-- Given records follows --
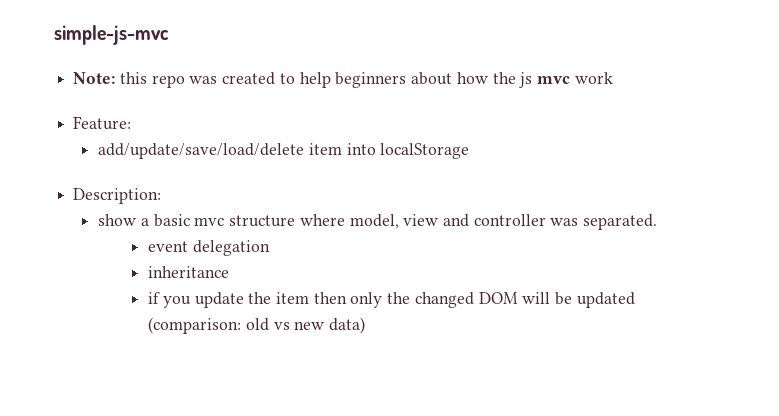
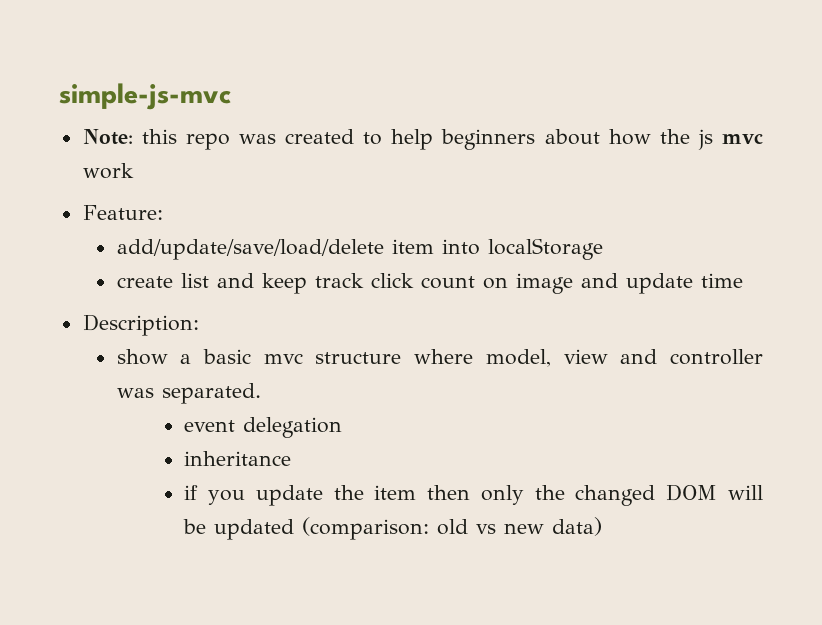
(470, 151) none -> [116,273,743,294] // create list and keep track click count on image and update time

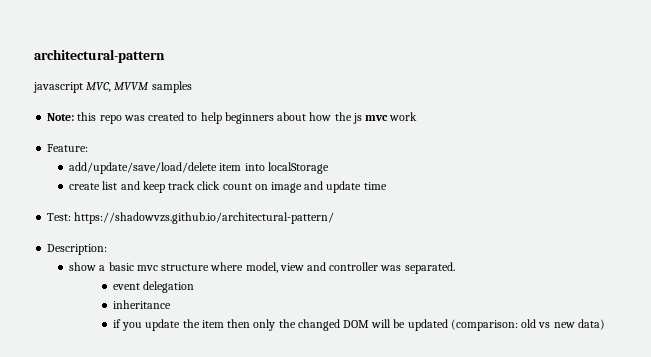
[59,83,231,110] simple-js-mvc -> [34,49,165,63] [33,81,192,93] architectural-pattern // javascript MVC, MVVM samples
(743, 280) none -> [47,212,335,224] // Test: https://shadowvzs.github.io/architectural-pattern/

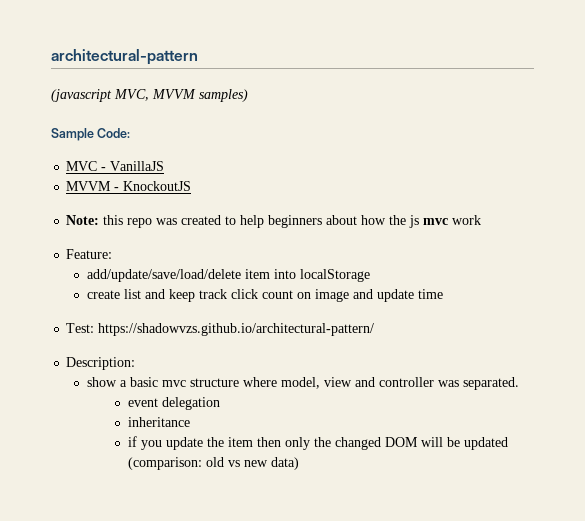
[33,82,83,93] javascript -> [51,89,112,102] (javascript
[151,81,192,93] samples -> [199,89,248,102] [51,128,131,141] [66,161,165,171] [66,181,192,191] samples) // Sample Code: // MVC - VanillaJS // MVVM - KnockoutJS

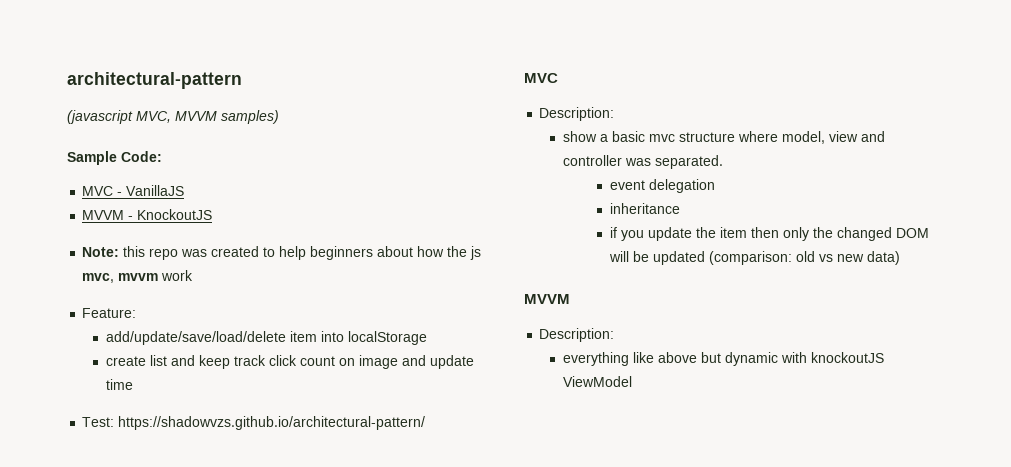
[423,218,449,225] mvc -> [82,273,159,283] mvc, mvvm
(375, 329) none -> [524,73,558,83] // MVC
(299, 463) none -> [524,294,570,304] [539,328,615,342] [562,352,884,366] [562,376,632,387] // MVVM // Description: // everything like above but dynamic with knockoutJS ViewModel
-- Given records concluded --
* Assignment: When you transcribe these entries, keep every word exact and drop the pictures.

* Your response:
(470, 151) none -> [116,273,743,294] // create list and keep track click count on image and update time

[59,83,231,110] simple-js-mvc -> [34,49,165,63] [33,81,192,93] architectural-pattern // javascript MVC, MVVM samples
(743, 280) none -> [47,212,335,224] // Test: https://shadowvzs.github.io/architectural-pattern/

[33,82,83,93] javascript -> [51,89,112,102] (javascript
[151,81,192,93] samples -> [199,89,248,102] [51,128,131,141] [66,161,165,171] [66,181,192,191] samples) // Sample Code: // MVC - VanillaJS // MVVM - KnockoutJS

[423,218,449,225] mvc -> [82,273,159,283] mvc, mvvm
(375, 329) none -> [524,73,558,83] // MVC
(299, 463) none -> [524,294,570,304] [539,328,615,342] [562,352,884,366] [562,376,632,387] // MVVM // Description: // everything like above but dynamic with knockoutJS ViewModel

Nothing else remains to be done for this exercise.